/dotnet-webassembly

Create, read, modify, write and execute WebAssembly (WASM) files from .NET-based applications.

Primary LanguageC#Apache License 2.0Apache-2.0

WebAssembly for .NET

NuGet

A library able to create, read, modify, write and execute WebAssembly (WASM) files from .NET-based applications. Execution does not use an interpreter. WASM instructions are mapped to their .NET equivalents and converted to native machine language by the .NET JIT compiler.

A preview is available via NuGet at https://www.nuget.org/packages/WebAssembly . No further updates to the preview are planned; the next release will be 1.0 with full support for the WebAssembly "MVP".

Getting Started

The API is unstable--this means the names and structure of everything can change--but the most complete feature right now is WebAssembly.Module.

  • Read and write WASM binary files via ReadFromBinary() and WriteToBinary().
  • Create a new WASM binary file from scratch: create a new WebAssembly.Module instance and start adding things.
  • WebAssembly.Module reflects the binary format in a very pure form: nearly anything that can be found in a valid WASM file is covered.

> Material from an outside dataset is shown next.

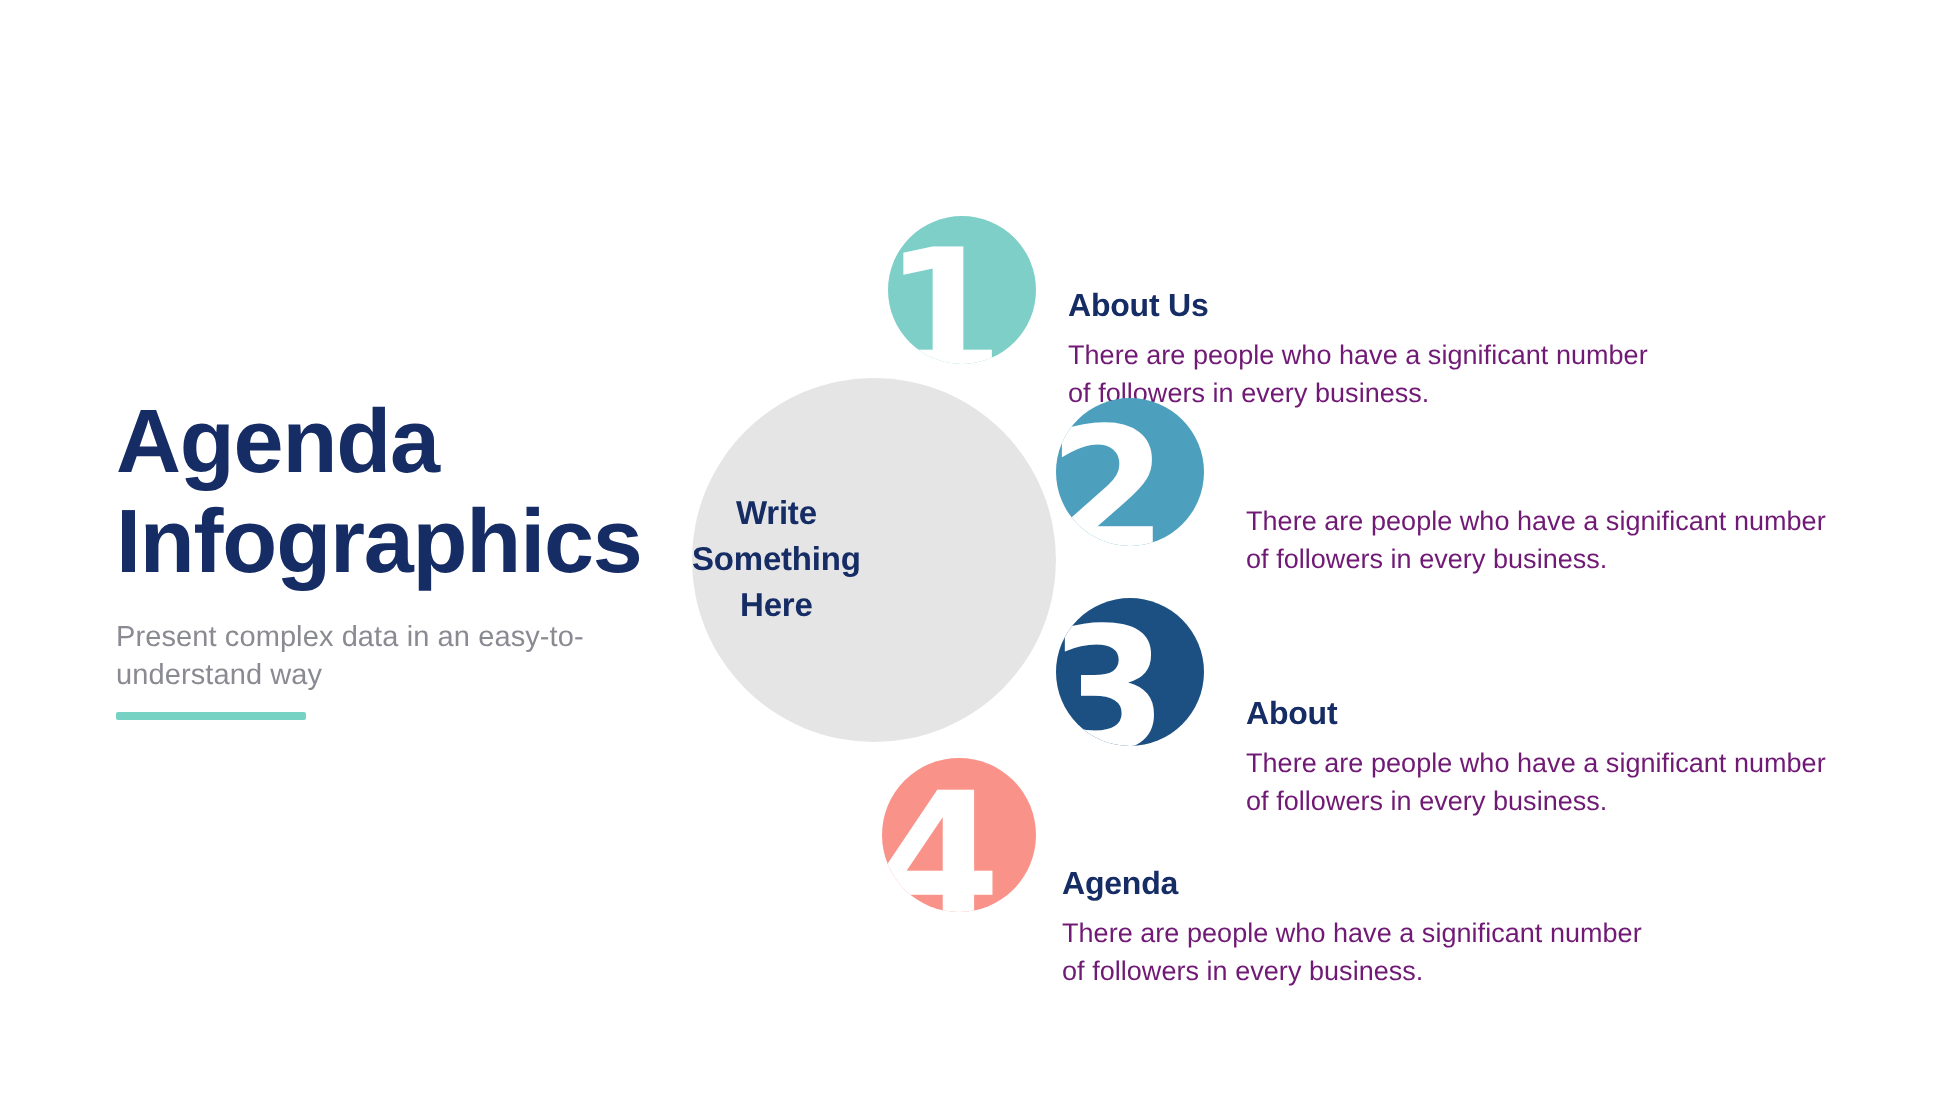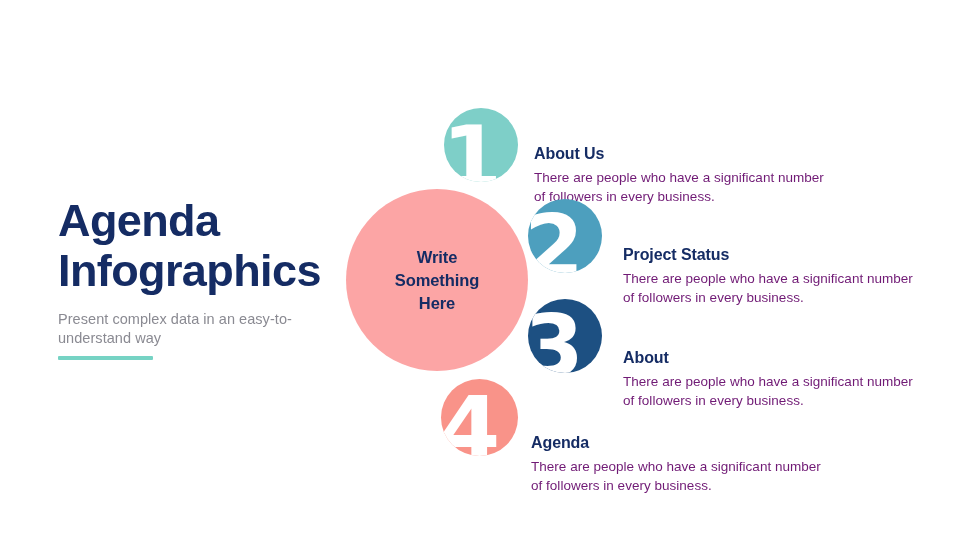"Write" #hub-circle { background: #fca5a5 -> #e5e5e5; justify-content: center -> none }
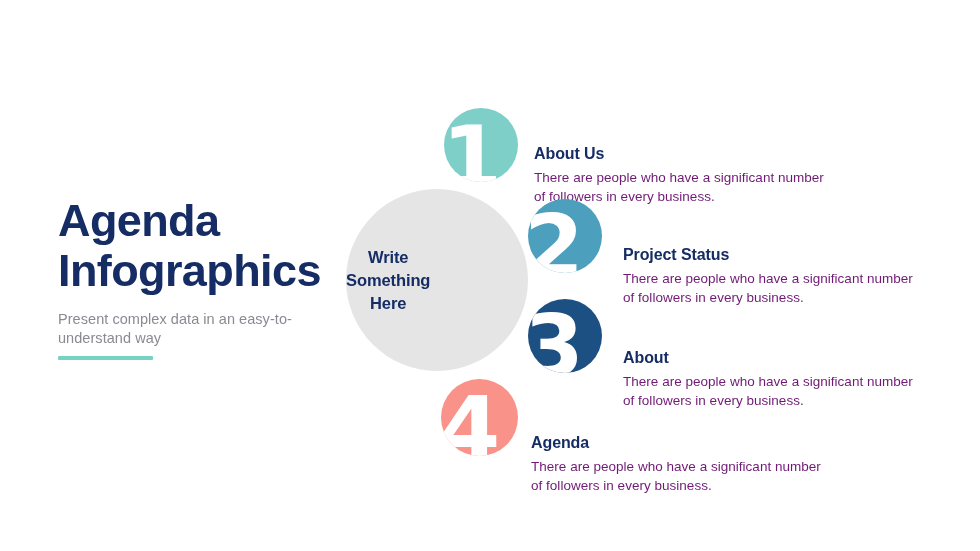"Project Status" h2.step-heading { html: <h2>Project Status</h2> -> none }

As the binary format is optimized for size efficiency, it can be difficult to use, particularly concepts like index space and labels. The best resource for understanding how things work is the test code, in this repository under WebAssembly.Tests.
  • WebAssembly.Compile converts WebAssembly binary files (WASM) to .NET via the run-time code generation features in System.Reflection.Emit. As it ultimately runs on the same CLR as C#, performance is equivalent.

Development Status

  • Post-"MVP" features of WebAssembly (garbage collection, threads, SIMD, etc) will be added after the 1.0 release of this library.
  • The current development focus is implementing the remaining instructions.
  • 100% of instructions can be parsed by WebAssemnbly.Module.ReadFromBinary and written back out.
  • 97% of instructions can be compiled.
  • Over 200 code tests provide strong quality assurance. Following traditional test-driven development practices, the tests are written first and then the library is updated to pass the test.

Known Issues

Everything on this list will be fixed before 1.0 is published.

  • 4 instructions are not supported by the compiler: i32.rotl i32.rotr i64.rotl i64.rotr
  • block instructions that yield a value are not supported by the compiler.
  • end and ret instructions that leave leftover values on the stack will cause the .NET CLR to report an InvalidProgramException.
  • The following section types are not supported by the compiler: Custom, Start, Data.
  • The following export types are not supported by the compiler: Table, Global.
  • The following import types are not supported: Global, Memory, Table.
  • Offsets reported in exceptions are mostly wrong, reflecting the position of the reader at the time of the exception rather than the start of the bad bytes.
  • WebAssembly.Module will let you write WASM files that it can't read back: specifically, a function or initializer expression that's not terminated with an end instruction.
  • Function exports that expose an import are not supported by the compiler.
  • Passing a MethodBuilder as an imported function will cause the compiler to generate incorrect code.
  • Thorough documentation is needed.

API Issues

Feedback on these (via GitHub issue) is welcome. The API will be frozen with the 1.0 release.

  • Some WebAssembly class names collide with entries in System (Type, ValueType). This probably won't be changed because this is why we have namespaces, and these names are appropriate for WebAssembly.
  • The WebAssembly.Instructions namespace has a high number of classes--nearly 200, one per instruction plus some helper base classes. Additional namespaces will be created for new post-"MVP" WebAssembly instructions.
  • Can't directly compile a loaded WebAssembly.Module instance. This is intentional because the compiler is designed for streaming raw binary, but it might be convenient for some use cases.
  • Instruction names in the library have little resemblance to their native name. This is partially forced by the names themselves, which include characters like / and . that are not legal in C#. The other reason is to conform with .NET Framework Design Guidelines, which discourage the use of acronyms and abbreviations.
  • Consistent with the native encoding of WebAssembly, most integers are unsigned. This can make interaction with .NET Framework classes less convenient, as they mostly use signed integers even for values that are never negative, such as the count of entries in a list.
  • The Import class has specific types as nested classes, which can be awkward to use.
  • The Import class used by the parser can easily be confused with the RuntimeImport class used by the compiler.

Potential Future Features

These features are under consideration for development after all the core work is done.

  • Use the known custom section "name" to provide human-readable names to the generated functions. Since this section is required to be at the end of the file by the WebAssembly standard, its use will be disabled by default for more efficient streaming compilation.
  • ☣ Option to remove remove range check on linear memory access, for confident users desiring maximum performance.
  • 🤔 Add support for automatic implementation of interfaces as an alternative to existing abstract class code.
  • 🚀 Extensible optimization framework.